In between we get the story that the film’s title alludes to as Tom Hank’s Captain John Miller is sent with a small detail to find Private James Francis Ryan (Matt Damon), an Iowa farm-boy whose three brothers have been Killed in Action (one at Omaha Beach) and who is being repatriated on compassionate grounds (a motive explained in one of the film’s more grandstanding moments by citing a letter from Abraham Lincoln to a mother who had similarly lost five boys to the Union cause) .

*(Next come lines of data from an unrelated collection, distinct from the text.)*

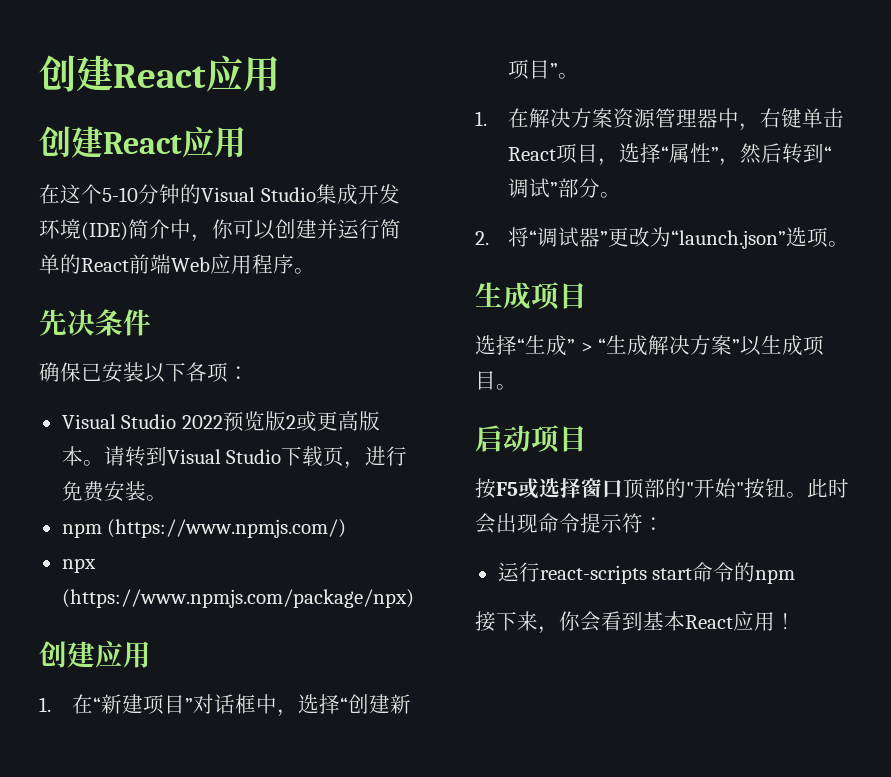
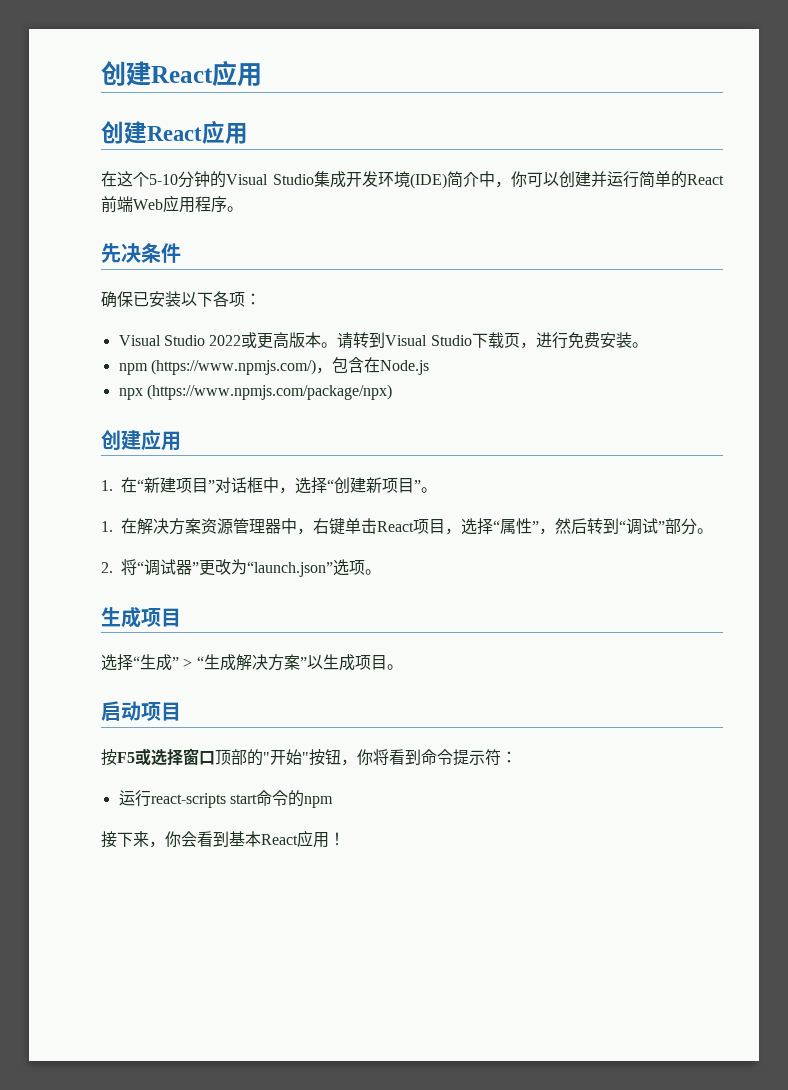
- Visual Studio 2022预览版2或更高版本。
+ Visual Studio 2022或更高版本。
- npm (https://www.npmjs.com/)
+ npm (https://www.npmjs.com/)，包含在Node.js
- 按F5或选择窗口顶部的"开始"按钮。此时会出现命令提示符：
+ 按F5或选择窗口顶部的"开始"按钮，你将看到命令提示符：

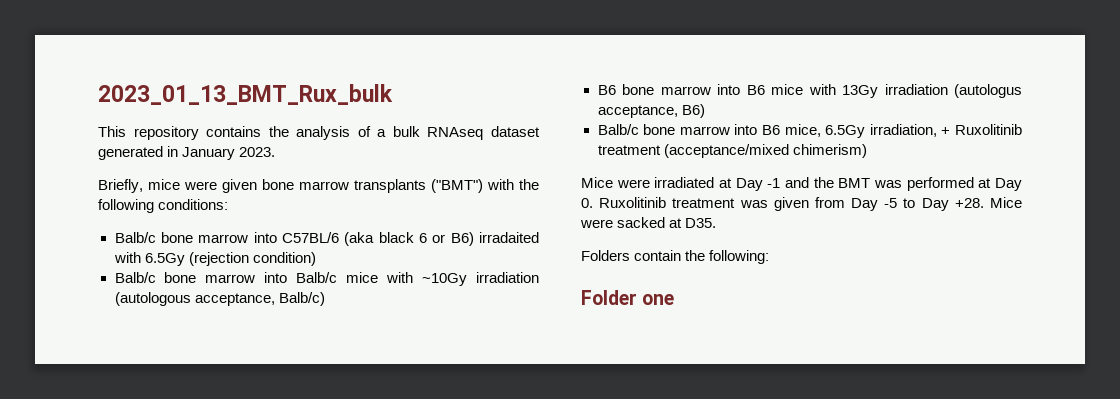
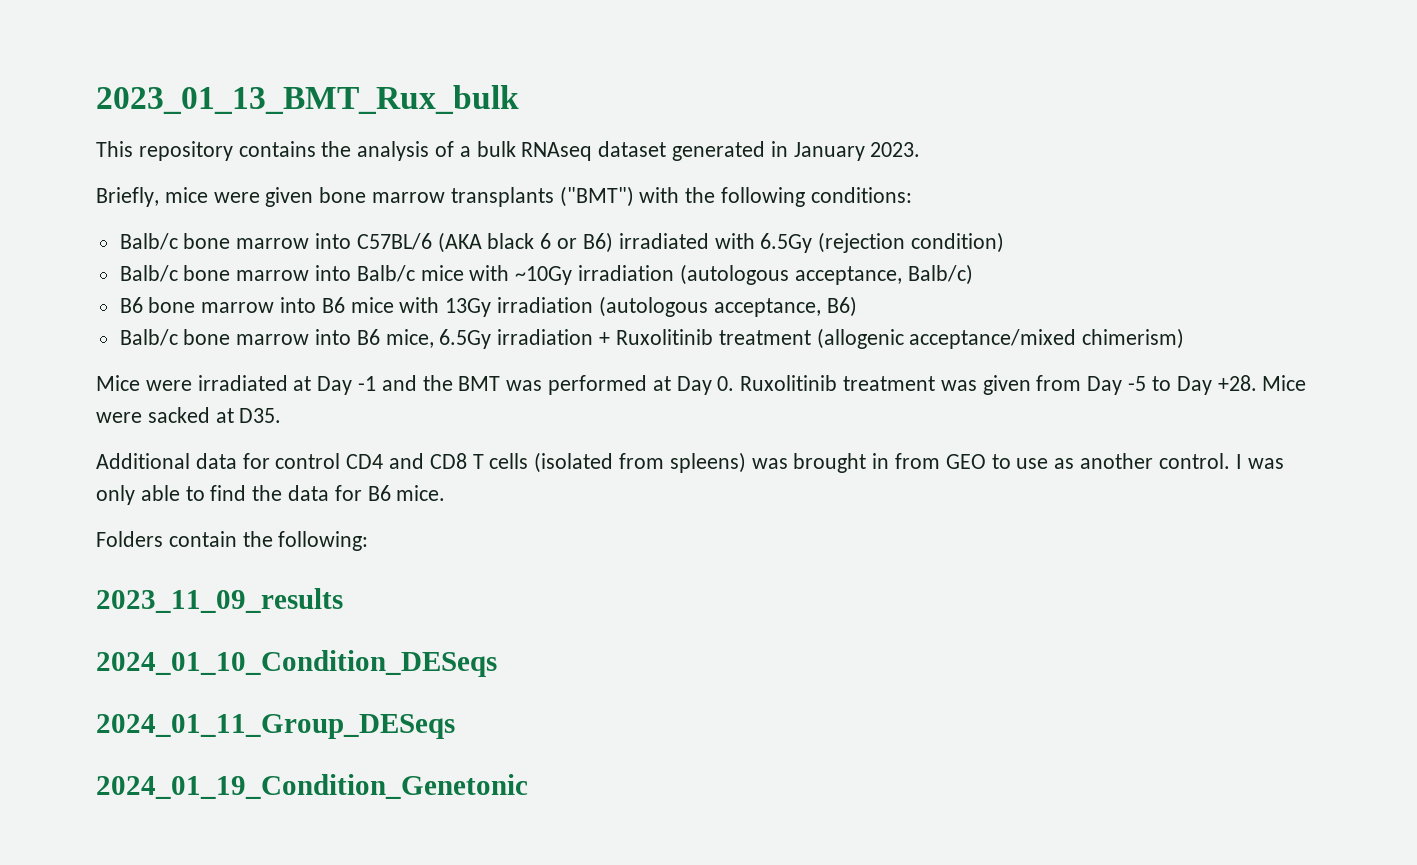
- Balb/c bone marrow into C57BL/6 (aka black 6 or B6) irradaited with 6.5Gy (rejection condition)
+ Balb/c bone marrow into C57BL/6 (AKA black 6 or B6) irradiated with 6.5Gy (rejection condition)
- B6 bone marrow into B6 mice with 13Gy irradiation (autologus acceptance, B6)
+ B6 bone marrow into B6 mice with 13Gy irradiation (autologous acceptance, B6)
- Balb/c bone marrow into B6 mice, 6.5Gy irradiation, + Ruxolitinib treatment (acceptance/mixed chimerism)
+ Balb/c bone marrow into B6 mice, 6.5Gy irradiation + Ruxolitinib treatment (allogenic acceptance/mixed chimerism)
+ Additional data for control CD4 and CD8 T cells (isolated from spleens) was brought in from GEO to use as another control. I was only able to find the data for B6 mice.
- Folder one
+ 2023_11_09_results
+ 2024_01_10_Condition_DESeqs
+ 2024_01_11_Group_DESeqs
+ 2024_01_19_Condition_Genetonic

The search for the paratrooper is used by screenwriter Robert Rodat as an opportunity to showcase in the Fordian manner the lives of men at war  - from deadly skirmishes with the enemy to bonding on the march and at rest along with the moral dilemma Miller faces as he follows his order to “save Private Ryan” (the latter gives us another grandstand moment in which Miller tries to settle his rebellious men by telling them about his civilian life as an English teacher). Hanks’s portrayal of the war-weary commander is very good whilst Tom Sizemore impresses in one of his more memorable roles as Miller’s supportive right-hand man, Sergeant Horvath.  Amongst the many other recognizable faces, Jeremy Davies gives the only commendable performance of his career that I can recall as a young tyro who loses his nerve in battle.

There are a couple of oddities to the film.  One is that Damon’s Private Ryan,  despite his vehement commitment to staying at the front and fighting with his fellow soldiers (yet another grandstand moment) doesn’t actually thereafter do anything (as saving him is the object of Miller’s mission, this is at the latter’s directive). More significantly, the film opens with a modern sequence with the elderly Ryan visiting Miller’s military burial site and the story of his saving is framed as his memories depicted in flashback. But as Ryan only entered the picture very late in proceedings he cannot have possibly known of, let alone witnessed, the events that we see, which are above all Miller's story.

These are matters one tends to think about in hindsight for during its near three hour run-time Saving Private Ryan is a compelling film and one of the director’s best. 

FYI: Terence Malick's The Thin Red Line, a nearly contemporaneous WWII story, did not attain the box office or critical success of Spielberg's film but is well-worth comparing.